• Exercise description
Scan the entries for the string "février" and give the number of lines that have it, nothing further.

• Data for analysis

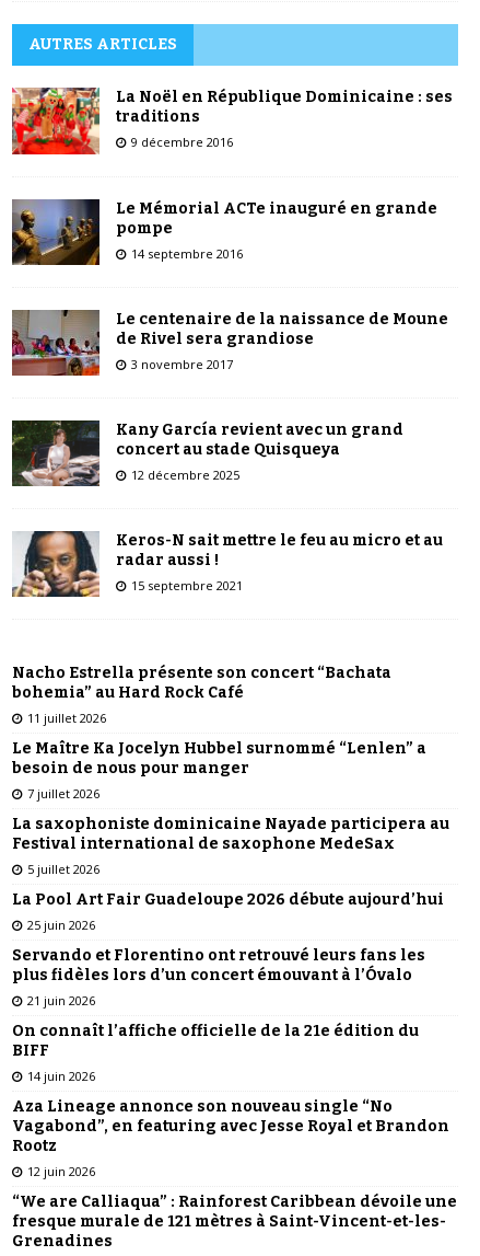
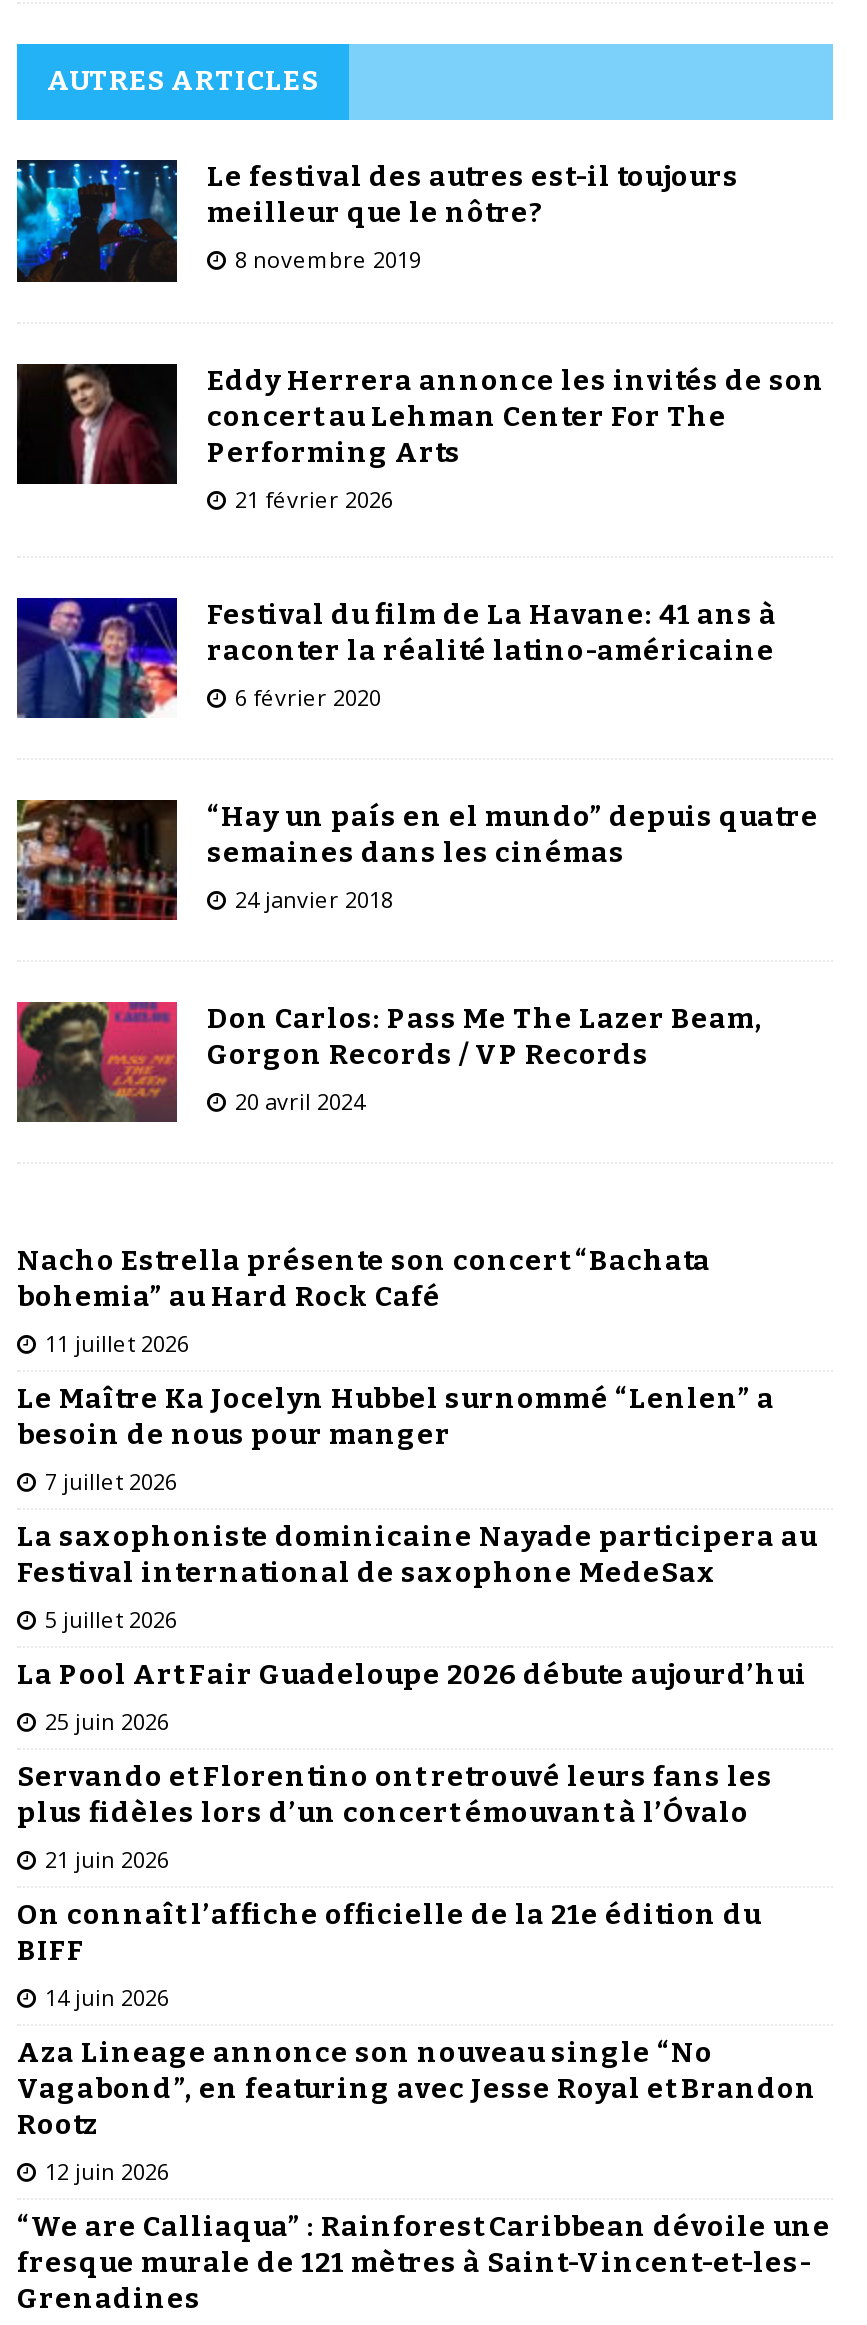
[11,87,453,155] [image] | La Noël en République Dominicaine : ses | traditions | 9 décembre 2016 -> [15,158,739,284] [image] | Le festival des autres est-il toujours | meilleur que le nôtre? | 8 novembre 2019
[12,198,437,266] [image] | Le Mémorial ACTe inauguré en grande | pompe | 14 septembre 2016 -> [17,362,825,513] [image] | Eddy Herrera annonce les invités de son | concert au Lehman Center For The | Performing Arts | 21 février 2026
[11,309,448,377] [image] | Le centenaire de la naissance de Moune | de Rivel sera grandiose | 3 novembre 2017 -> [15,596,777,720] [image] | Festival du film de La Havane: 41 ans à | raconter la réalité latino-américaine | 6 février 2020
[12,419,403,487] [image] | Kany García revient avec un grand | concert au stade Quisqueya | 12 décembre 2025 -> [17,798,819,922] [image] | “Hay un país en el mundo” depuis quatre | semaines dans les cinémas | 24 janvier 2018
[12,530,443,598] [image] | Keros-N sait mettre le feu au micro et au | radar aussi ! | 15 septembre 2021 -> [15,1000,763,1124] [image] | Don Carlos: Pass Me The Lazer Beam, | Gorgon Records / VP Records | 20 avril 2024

==

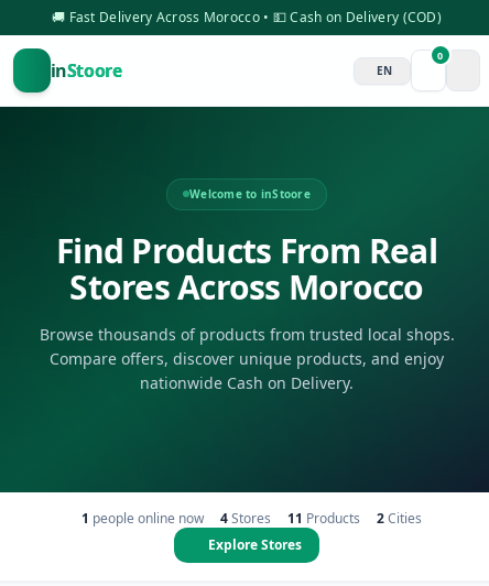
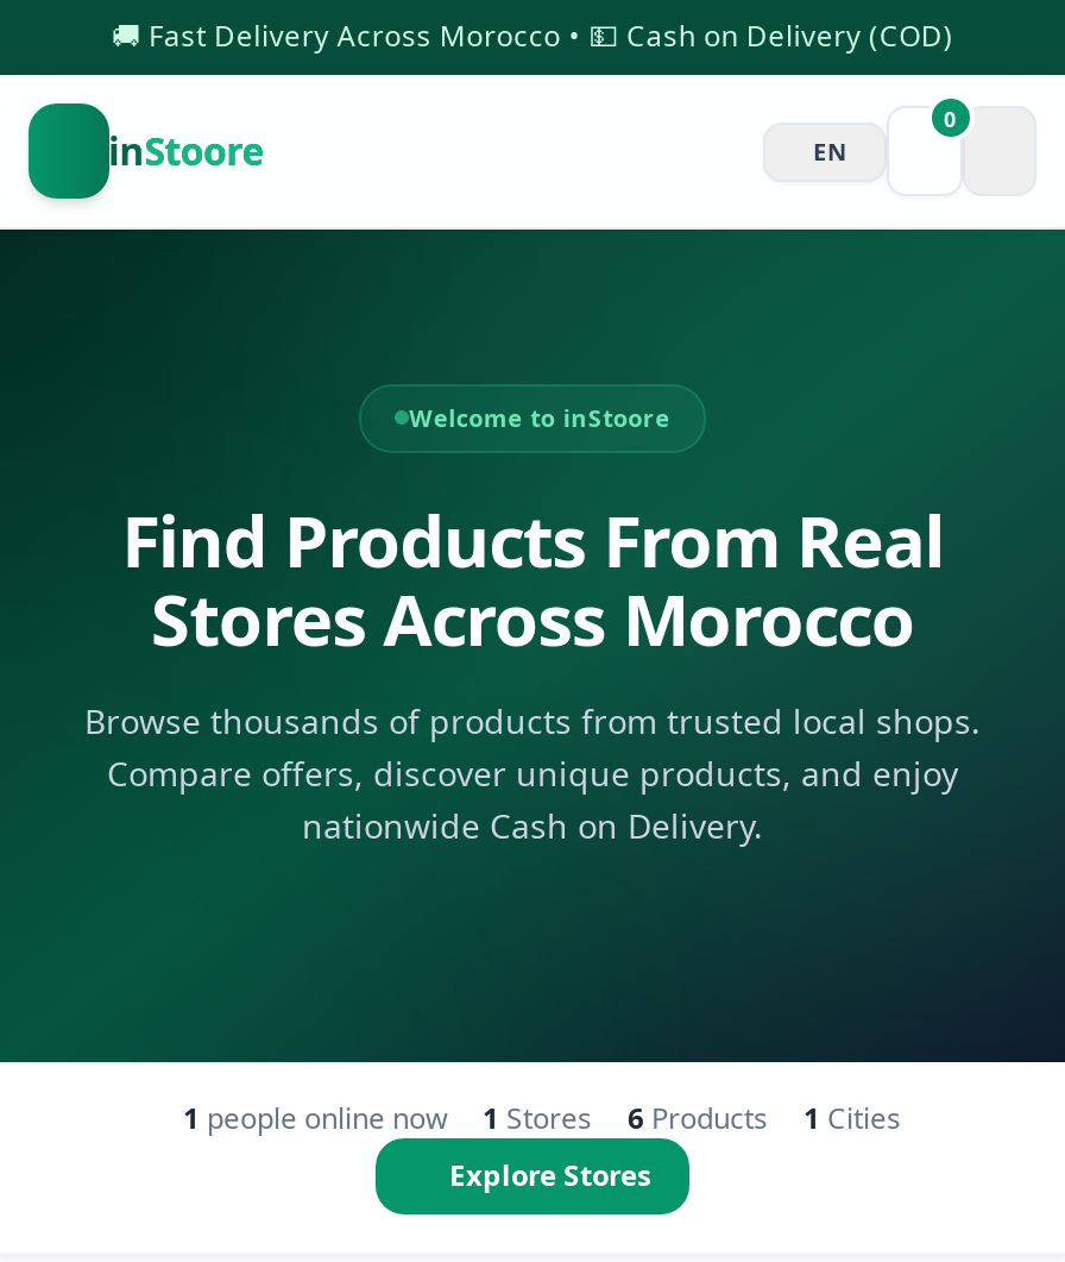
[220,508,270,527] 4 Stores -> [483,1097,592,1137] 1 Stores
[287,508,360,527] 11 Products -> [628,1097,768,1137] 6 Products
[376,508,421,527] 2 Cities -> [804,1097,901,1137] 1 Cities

• Task response
2